In traditional circuitry, involving discrete components wired together, resistors and capacitors were cheap, but switching components such as vacuum tubes and transistors were relatively expen
sive. This situation was nicely suited to the manufacture of radios, television sets, and the like; an ordinary table radio of the 1950s used two or three dozen capacitors and resistors but only two or three transistors. With integrated circuits, the traditional economies were reversed. Resistors and capacitors, which use up power and take up a lot of room on a chip, became expensive; transistors were compact, simple to make, and cheap.
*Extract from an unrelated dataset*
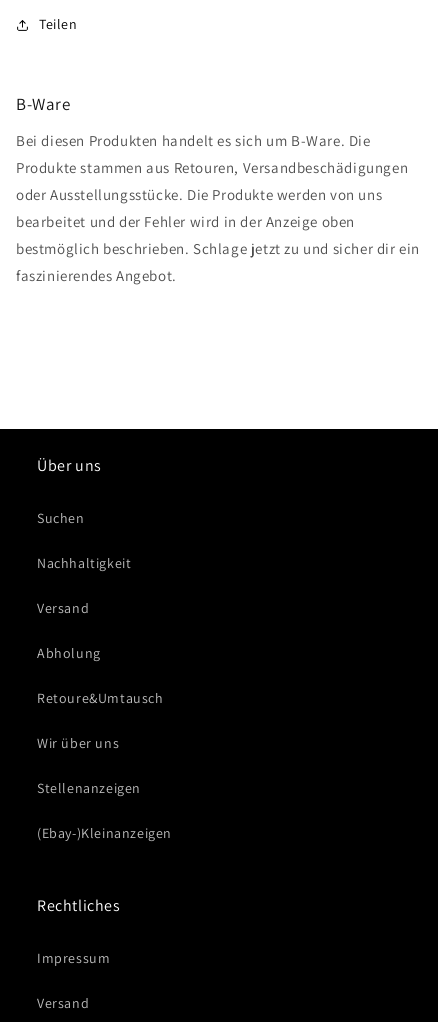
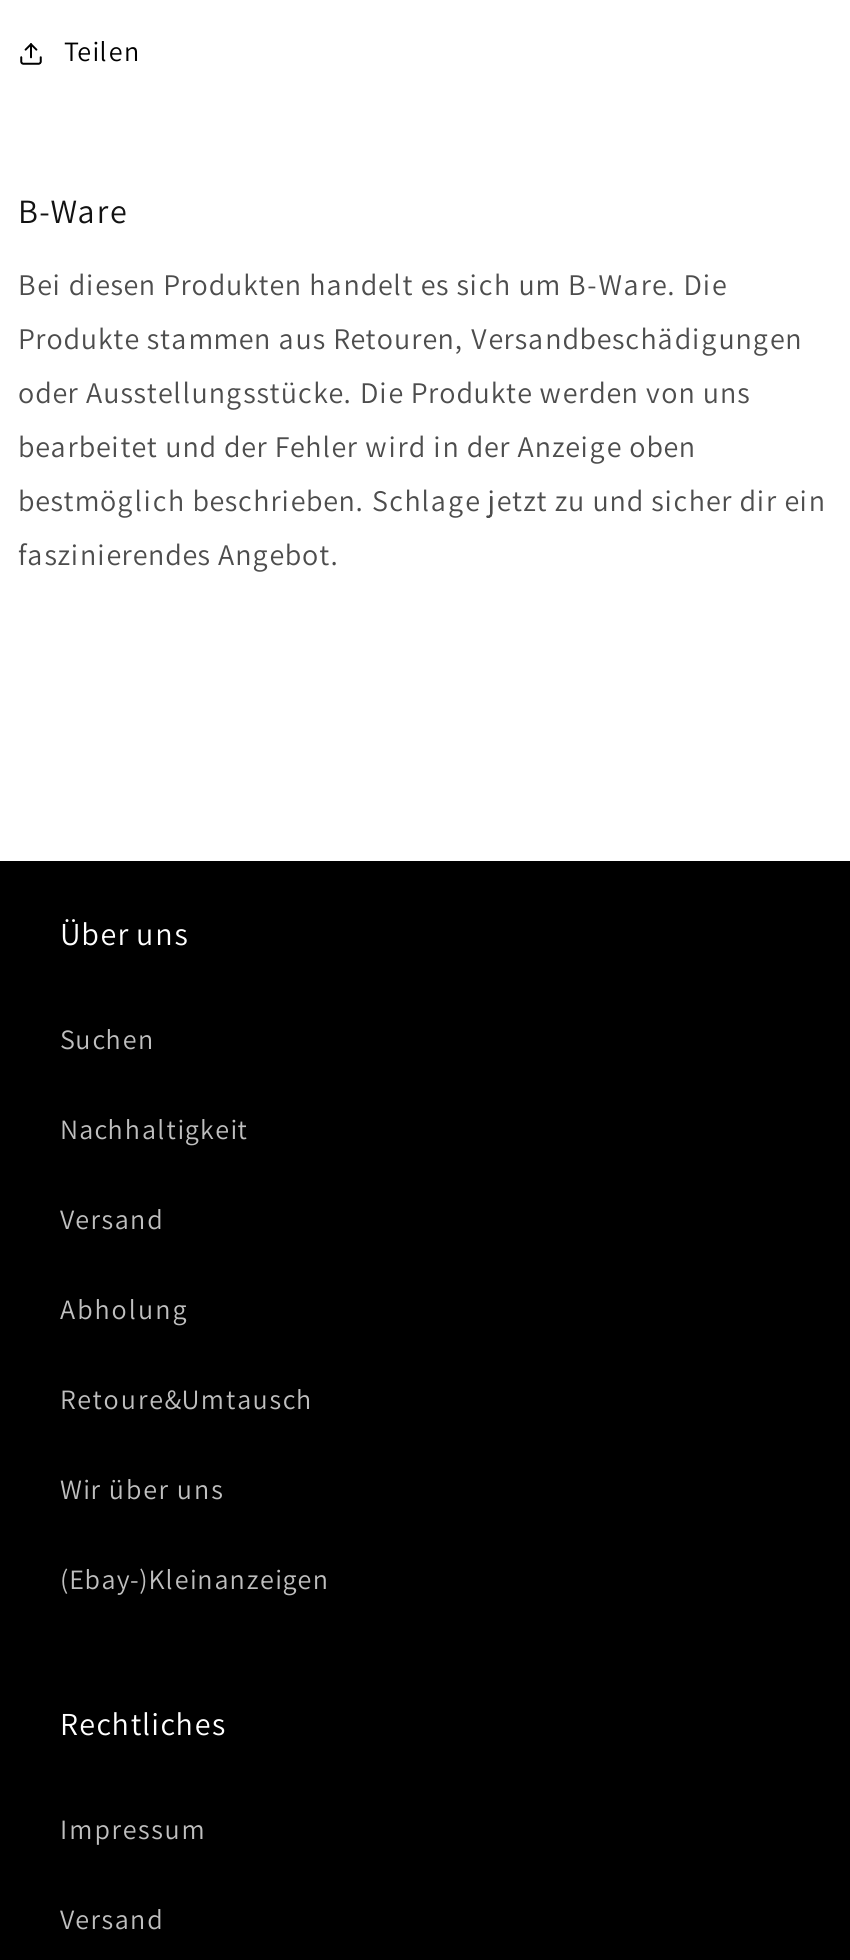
- Stellenanzeigen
That situation is precisely suited for computers and other digital devices, which need large numbers of switches—transistors—and small quantities of other components.
The innards of computers, calculators, cell phones, digital cameras, etc., consist of chips containing long chains of transistors that switch back and forth to manipulate information. Like a light switch on the wall, these transistors can be either on or off; there’s nothing in between. Since there are only two possible conditions, a computer has to reduce every job, every decision, every computation to the simplest possible terms: on or off, yes or no, stop or go, one or zero. Humans can do the same thing, of course. We do it on Easter morning when the kids look for hidden eggs and their parents provide only two clues: “You’re hot” or “You’re cold.” Eventually, most of the eggs are found, but the process is so tedious that even the kids get fed up with it pretty quickly. Computers, in contrast, use this tedious system all day, every day. They have to. They can’t handle anything else.
For all the mystique of “electronic brains” and “artificial intelligence,” digital devices are actually mindless dullards that rely on computational techniques mankind abandoned in Neanderthal days. Digital problem solving involves simple math—far simpler than the stuff humans learn in grade school. A computer approaches every problem like a child counting on his fingers, but the computer counts as if it had only one finger. (The word “digital” comes from the Latin digitus, meaning “a finger.”) The real miracle of the “miracle chip” is that people have devised ways to manipulate this one minimal skill so that machines can carry out complex operations.